These observations also help clarify the specific contribution of the proposed framework within the broader Groningen forecasting literature, although direct numerical comparisons should be evaluated cautiously because forecasting targets and evaluation protocols differ across studies. Previous work has addressed field-scale event counts and exceedance probabilities under production scenarios [27,48,49], physics- and stress-based spatiotemporal seismicity models [5,7,47,49,50], hazard-oriented smoothing and probabilistic assessment [4,38,51], and machine learning benchmarking [11]. In contrast, the present study focuses on node-level spatiotemporal classification and deriving a continuous relative risk surface (SRI) that fuses event occurrence probability with magnitude class probabilities.
Regarding spatial patterns, previous Groningen studies consistently show that induced seismicity is spatially heterogeneous and concentrated within limited parts of the field [4,7,38,48,49,50,51]. The Mean SRI maps obtained here are consistent with that overall picture, with elevated risk primarily being located in the central-western to south-central regions. More importantly, the predicted high-risk zones show strong spatial overlap with the observed event nodes during the 2019–2020 test period, and the same broad pattern persists in the 2021–2023 follow-up period despite the different operating conditions. This implies that the GAT-LSTM framework can recover the first-order spatial organization identified by physics-based and statistical approaches, while also resolving it at a finer, node-level scale.
In terms of forecast output, many previous Groningen studies were designed for scenario analysis, uncertainty quantification, or probabilistic hazard and risk assessment [4,27,38,48,49,51], and these approaches remain essential for long-term regulatory and engineering decision making. Compared to existing machine learning benchmarking studies, the main contribution of the present work is not just improved forecast scores, but the transformation of node-level predictions into a spatially interpretable risk product. By integrating event occurrence probability with magnitude class probabilities, the SRI converts discrete classification outputs into a continuous spatiotemporal risk surface; this surface is useful for hotspot identification, within-field relative-risk ranking, and rolling updates of the evolving seismicity pattern. Together with the broad temporal consistency between quarterly Mean SRI and observed seismic energy release, these results suggest that the proposed framework is better viewed not as a replacement for physics-based or hazard models, but as a complement to them with improvements in spatial resolution and updatability. The remaining mismatch in absolute amplitude during the follow-up period indicates the need for future work on uncertainty quantification and more robust physics-informed constraints [27,49].

5. Conclusions

To address two central challenges in deep learning-based prediction of gas extraction-induced seismicity—inadequate modeling of spatial dependence and extreme class imbalance—we proposed a multi-task spatiotemporal forecasting framework based on a GAT-LSTM dual-encoder architecture.

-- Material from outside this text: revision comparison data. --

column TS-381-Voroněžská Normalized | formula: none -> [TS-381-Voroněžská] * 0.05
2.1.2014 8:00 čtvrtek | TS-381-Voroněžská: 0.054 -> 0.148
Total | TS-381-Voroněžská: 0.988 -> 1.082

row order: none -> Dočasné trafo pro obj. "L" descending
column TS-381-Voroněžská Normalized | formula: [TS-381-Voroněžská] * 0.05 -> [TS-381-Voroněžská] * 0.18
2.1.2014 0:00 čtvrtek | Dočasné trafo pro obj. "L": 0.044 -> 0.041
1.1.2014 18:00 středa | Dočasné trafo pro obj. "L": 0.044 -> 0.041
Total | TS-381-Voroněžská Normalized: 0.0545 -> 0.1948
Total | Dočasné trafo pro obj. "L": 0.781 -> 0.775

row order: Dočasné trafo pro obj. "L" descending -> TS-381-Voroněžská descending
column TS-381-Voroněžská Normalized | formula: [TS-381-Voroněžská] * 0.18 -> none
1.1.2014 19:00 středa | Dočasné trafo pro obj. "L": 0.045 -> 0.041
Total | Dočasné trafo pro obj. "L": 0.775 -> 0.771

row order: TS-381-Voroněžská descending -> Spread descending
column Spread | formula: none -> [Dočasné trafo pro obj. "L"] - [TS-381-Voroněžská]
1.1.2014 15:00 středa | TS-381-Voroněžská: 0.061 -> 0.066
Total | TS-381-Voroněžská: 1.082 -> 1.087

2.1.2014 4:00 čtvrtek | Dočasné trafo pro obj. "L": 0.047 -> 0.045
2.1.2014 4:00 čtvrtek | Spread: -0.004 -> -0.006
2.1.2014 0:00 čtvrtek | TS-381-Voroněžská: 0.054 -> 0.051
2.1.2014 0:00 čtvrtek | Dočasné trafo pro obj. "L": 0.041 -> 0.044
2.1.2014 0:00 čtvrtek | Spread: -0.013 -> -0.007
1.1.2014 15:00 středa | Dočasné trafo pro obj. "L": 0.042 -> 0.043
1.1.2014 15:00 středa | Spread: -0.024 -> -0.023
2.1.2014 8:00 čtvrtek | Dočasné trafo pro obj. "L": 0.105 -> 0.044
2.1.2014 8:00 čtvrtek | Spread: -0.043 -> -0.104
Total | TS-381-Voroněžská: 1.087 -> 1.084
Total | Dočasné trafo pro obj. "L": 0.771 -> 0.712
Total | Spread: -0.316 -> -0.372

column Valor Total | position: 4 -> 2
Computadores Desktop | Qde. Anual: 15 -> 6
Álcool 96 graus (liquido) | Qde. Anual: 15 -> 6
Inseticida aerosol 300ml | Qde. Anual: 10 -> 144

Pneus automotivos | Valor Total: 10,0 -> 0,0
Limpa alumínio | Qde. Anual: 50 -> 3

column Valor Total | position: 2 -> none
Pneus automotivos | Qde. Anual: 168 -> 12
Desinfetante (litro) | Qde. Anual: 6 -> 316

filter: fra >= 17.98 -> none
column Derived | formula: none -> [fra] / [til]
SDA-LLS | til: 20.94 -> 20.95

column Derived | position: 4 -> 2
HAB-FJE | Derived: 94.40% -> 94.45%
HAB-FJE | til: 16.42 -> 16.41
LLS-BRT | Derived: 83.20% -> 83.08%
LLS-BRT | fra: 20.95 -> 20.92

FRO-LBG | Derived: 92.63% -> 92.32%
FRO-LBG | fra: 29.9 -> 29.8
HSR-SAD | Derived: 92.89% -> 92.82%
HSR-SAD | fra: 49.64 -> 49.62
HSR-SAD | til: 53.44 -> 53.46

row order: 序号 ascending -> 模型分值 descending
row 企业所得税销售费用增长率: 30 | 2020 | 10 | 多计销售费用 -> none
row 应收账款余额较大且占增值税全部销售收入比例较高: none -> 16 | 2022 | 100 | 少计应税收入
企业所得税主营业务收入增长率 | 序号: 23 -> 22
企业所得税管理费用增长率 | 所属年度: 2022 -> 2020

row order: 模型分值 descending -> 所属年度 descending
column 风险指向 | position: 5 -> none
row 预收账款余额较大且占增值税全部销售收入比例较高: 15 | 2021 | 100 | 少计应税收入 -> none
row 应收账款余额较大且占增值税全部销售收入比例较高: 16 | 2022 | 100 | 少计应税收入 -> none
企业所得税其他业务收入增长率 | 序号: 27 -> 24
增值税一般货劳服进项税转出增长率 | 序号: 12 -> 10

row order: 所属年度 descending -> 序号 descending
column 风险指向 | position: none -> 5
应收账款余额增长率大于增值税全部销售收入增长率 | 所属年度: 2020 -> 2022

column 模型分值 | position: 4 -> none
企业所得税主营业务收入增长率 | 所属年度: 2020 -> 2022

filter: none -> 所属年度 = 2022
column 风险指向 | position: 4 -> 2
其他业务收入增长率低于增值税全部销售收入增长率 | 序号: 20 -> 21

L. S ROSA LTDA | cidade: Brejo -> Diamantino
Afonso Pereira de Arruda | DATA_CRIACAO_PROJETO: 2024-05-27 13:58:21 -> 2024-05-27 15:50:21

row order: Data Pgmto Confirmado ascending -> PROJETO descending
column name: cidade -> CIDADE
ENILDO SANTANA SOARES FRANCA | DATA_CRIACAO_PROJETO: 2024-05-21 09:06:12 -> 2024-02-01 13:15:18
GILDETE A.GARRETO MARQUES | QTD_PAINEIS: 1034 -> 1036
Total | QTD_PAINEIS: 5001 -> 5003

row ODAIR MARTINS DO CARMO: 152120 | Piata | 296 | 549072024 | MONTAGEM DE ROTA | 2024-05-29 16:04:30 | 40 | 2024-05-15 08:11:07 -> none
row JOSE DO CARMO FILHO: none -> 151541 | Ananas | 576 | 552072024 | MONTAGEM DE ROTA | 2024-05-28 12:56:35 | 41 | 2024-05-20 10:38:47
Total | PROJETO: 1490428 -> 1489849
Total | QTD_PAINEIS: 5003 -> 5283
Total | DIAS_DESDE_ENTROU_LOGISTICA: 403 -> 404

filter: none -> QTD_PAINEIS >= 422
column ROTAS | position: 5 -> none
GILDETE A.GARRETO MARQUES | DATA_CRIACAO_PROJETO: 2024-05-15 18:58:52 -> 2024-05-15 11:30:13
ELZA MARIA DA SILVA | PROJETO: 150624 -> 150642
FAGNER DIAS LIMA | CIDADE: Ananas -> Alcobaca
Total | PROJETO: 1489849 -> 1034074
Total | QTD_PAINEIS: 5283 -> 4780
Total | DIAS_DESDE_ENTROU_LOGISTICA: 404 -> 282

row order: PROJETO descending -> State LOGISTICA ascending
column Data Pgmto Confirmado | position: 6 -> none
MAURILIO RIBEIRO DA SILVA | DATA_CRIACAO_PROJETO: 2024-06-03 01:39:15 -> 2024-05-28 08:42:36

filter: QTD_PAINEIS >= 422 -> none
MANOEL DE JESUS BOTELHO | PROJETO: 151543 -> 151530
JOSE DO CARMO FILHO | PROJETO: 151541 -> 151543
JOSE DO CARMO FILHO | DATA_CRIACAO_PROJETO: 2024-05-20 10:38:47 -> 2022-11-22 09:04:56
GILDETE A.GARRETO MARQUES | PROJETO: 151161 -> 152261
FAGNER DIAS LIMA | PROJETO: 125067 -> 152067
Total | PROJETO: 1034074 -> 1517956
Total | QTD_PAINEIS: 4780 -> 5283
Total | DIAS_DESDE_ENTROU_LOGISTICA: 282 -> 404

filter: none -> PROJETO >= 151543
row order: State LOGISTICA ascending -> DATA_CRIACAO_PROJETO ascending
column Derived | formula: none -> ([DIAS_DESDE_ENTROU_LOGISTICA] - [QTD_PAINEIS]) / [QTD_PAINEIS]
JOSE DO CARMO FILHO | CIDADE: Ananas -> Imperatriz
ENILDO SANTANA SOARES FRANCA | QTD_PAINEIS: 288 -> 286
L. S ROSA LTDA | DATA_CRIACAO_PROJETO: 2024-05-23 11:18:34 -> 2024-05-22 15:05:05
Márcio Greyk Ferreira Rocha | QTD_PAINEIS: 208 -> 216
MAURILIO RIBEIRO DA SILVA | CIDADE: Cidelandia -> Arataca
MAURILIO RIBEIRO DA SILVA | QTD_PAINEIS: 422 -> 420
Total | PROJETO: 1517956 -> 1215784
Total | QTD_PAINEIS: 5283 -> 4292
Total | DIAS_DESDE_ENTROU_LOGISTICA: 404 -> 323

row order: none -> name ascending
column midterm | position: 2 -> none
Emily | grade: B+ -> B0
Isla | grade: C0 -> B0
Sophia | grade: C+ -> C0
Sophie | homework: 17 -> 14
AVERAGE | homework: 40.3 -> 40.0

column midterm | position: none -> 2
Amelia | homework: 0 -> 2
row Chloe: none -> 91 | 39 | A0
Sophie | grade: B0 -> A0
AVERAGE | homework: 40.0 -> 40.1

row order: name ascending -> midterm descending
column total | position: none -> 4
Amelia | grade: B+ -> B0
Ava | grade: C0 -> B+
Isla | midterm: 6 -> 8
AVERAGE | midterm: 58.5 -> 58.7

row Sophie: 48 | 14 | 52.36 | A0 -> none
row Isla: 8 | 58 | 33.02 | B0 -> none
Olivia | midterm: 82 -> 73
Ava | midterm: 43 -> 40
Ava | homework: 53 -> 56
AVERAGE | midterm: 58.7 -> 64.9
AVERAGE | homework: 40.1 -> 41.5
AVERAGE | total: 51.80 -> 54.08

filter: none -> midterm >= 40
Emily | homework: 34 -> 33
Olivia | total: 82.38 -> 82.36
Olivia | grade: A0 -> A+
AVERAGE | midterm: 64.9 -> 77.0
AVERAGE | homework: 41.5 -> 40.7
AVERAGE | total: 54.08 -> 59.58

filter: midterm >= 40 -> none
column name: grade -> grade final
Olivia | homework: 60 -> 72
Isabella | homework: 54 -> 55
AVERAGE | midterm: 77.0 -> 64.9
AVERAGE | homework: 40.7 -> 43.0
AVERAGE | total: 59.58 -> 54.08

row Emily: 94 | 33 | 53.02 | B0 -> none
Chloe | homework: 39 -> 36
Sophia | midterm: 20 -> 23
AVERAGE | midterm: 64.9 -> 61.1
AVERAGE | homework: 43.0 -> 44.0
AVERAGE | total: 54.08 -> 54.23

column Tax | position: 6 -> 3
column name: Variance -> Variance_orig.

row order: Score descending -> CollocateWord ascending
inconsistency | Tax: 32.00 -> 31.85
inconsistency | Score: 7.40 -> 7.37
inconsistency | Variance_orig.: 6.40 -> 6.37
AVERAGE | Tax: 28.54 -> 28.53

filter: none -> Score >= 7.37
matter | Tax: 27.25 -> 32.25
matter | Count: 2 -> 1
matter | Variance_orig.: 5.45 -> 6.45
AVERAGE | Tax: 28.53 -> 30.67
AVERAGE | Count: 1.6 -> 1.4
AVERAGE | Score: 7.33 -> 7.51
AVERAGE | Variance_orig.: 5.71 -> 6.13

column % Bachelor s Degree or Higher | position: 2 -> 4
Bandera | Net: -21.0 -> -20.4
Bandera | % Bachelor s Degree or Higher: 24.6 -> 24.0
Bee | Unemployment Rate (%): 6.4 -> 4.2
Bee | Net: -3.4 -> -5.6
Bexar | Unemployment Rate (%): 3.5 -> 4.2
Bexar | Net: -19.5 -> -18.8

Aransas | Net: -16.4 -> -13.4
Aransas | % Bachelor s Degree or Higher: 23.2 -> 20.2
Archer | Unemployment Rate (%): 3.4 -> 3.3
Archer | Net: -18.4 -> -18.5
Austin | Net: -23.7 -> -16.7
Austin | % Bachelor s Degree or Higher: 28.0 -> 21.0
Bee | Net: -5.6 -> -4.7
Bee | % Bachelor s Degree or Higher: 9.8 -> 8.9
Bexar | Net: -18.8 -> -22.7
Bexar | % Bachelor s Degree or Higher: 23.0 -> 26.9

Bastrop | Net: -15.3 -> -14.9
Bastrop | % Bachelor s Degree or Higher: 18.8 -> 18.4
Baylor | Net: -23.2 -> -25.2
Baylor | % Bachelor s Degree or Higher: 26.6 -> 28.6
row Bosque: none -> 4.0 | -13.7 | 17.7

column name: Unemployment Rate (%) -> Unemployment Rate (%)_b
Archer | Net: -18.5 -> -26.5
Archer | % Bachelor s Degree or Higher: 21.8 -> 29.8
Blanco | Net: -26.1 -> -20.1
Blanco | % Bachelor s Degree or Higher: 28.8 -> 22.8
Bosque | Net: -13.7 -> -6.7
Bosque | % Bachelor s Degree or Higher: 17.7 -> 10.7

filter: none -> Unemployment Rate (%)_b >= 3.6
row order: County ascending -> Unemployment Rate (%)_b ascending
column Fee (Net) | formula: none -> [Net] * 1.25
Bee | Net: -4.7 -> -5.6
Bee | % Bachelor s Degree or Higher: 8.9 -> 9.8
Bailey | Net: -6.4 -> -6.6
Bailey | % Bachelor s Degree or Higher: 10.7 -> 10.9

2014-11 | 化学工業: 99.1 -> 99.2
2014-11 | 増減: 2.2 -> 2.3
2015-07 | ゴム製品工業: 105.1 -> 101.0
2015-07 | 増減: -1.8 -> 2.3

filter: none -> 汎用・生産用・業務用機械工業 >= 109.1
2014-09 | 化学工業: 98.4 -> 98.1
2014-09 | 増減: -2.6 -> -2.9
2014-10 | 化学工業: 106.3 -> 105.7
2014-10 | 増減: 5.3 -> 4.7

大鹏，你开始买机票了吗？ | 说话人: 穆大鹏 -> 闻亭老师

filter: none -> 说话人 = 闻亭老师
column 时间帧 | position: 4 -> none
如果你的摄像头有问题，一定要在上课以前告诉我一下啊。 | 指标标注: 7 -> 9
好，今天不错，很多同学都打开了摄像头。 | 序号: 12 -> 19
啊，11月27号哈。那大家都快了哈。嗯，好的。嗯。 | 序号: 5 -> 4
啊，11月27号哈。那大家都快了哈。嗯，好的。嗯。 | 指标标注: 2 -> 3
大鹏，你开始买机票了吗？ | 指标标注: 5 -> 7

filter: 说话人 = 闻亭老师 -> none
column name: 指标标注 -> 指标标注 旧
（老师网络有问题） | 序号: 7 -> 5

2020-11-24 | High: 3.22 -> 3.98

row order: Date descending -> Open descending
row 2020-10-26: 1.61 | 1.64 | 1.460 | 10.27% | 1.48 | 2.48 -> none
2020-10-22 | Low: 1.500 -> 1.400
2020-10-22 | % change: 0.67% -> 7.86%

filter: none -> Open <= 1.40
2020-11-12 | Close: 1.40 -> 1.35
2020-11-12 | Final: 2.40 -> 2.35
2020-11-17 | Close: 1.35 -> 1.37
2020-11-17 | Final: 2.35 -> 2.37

This framework was validated on the Groningen gas field using the official KNMI seismic catalog together with production monitoring data. A dual-encoder spatiotemporal prediction model integrating a Graph Attention Network with a two-layer Long Short-Term Memory network was constructed. The GAT serves as the spatial encoder and the LSTM as the temporal encoder, forming an end-to-end feature extraction pipeline for jointly modeling heterogeneous spatial coupling among reservoir blocks and multiscale time-lagged behavior. To cope with the extreme class imbalance in the data (an event rate of 0.07%), the forecasting target was reformulated as a multi-task classification problem with event detection and magnitude classification subtasks. The joint loss design effectively mitigates the “no-event bias” that commonly affects conventional regression models under highly imbalanced conditions.
Validation on Groningen observations from 2019 to 2020 shows that the model achieves an event detection POD of 0.677 and a magnitude classification MAvA of 0.548. Relative to a pure LSTM baseline, adding the GAT spatial encoder improves the event detection POD by 2.1% and magnitude classification MAvA by 7.9%, thus confirming the benefit of explicitly modeling the graph-based spatial topology. The proposed Seismic Risk Index (SRI) fuses event occurrence probability with magnitude class probabilities, thereby converting discrete classification outputs into continuous risk estimates. Across both the primary test period and the extended evaluation period, the time-averaged risk field exhibits pronounced spatial heterogeneity, high spatial correspondence with observed event nodes, and a broadly co-directional quarterly evolution with the total seismic energy release. These results show that the proposed framework can meaningfully indicate the spatiotemporal differentiation of induced-seismicity risk, and thus serves as an effective measure for fine-grained forecasting and regional risk assessment of induced seismicity.
Several limitations of the present study should be noted. The framework was validated solely on the Groningen gas field; whether it generalizes to other induced-seismicity settings, such as wastewater injection or geothermal systems, remains untested. The SRI also provides a relative rather than an absolute risk estimate, and the model currently lacks uncertainty quantification; the high False Alarm Ratio under extreme class imbalance further limits direct operational use without post-processing. In terms of applicability, the framework is most suitable where production monitoring data are available at regular temporal resolution and where a sufficiently long and reliable seismic catalog exists for model training. Mature gas extraction fields most naturally meet these conditions, though the approach could extend to other fluid-induced seismicity contexts with comparable data availability. Future work should target physics-informed calibration under rapidly changing operating conditions, uncertainty quantification of the SRI, and cross-field transferability.

Author Contributions

Conceptualization, F.L. and H.Z.; methodology, H.Z.; software, H.Z.; validation, H.Z.; formal analysis, H.Z., Y.L. and R.X.; investigation, H.Z.; resources, F.L., H.Z. and R.X.; data curation, H.Z., R.X. and Y.L.; writing—original draft preparation, H.Z.; writing—review and editing, F.L., S.C. and H.Z.; visualization, H.Z.; supervision, F.L., S.C., F.W., S.W. and H.D.; project administration, F.L., S.C., F.W., S.W. and H.D.; funding acquisition, F.L. All authors have read and agreed to the published version of the manuscript.

Funding

This study is jointly supported by the National Natural Science Foundation of China (NSFC) (Grant No. 42577162), Zhejiang Provincial Science and Technology Plan (Grant No. 2025E10118), and the Open Foundation of Shaanxi Key Laboratory of Lacustrine Shale Gas Accumulation and Exploitation.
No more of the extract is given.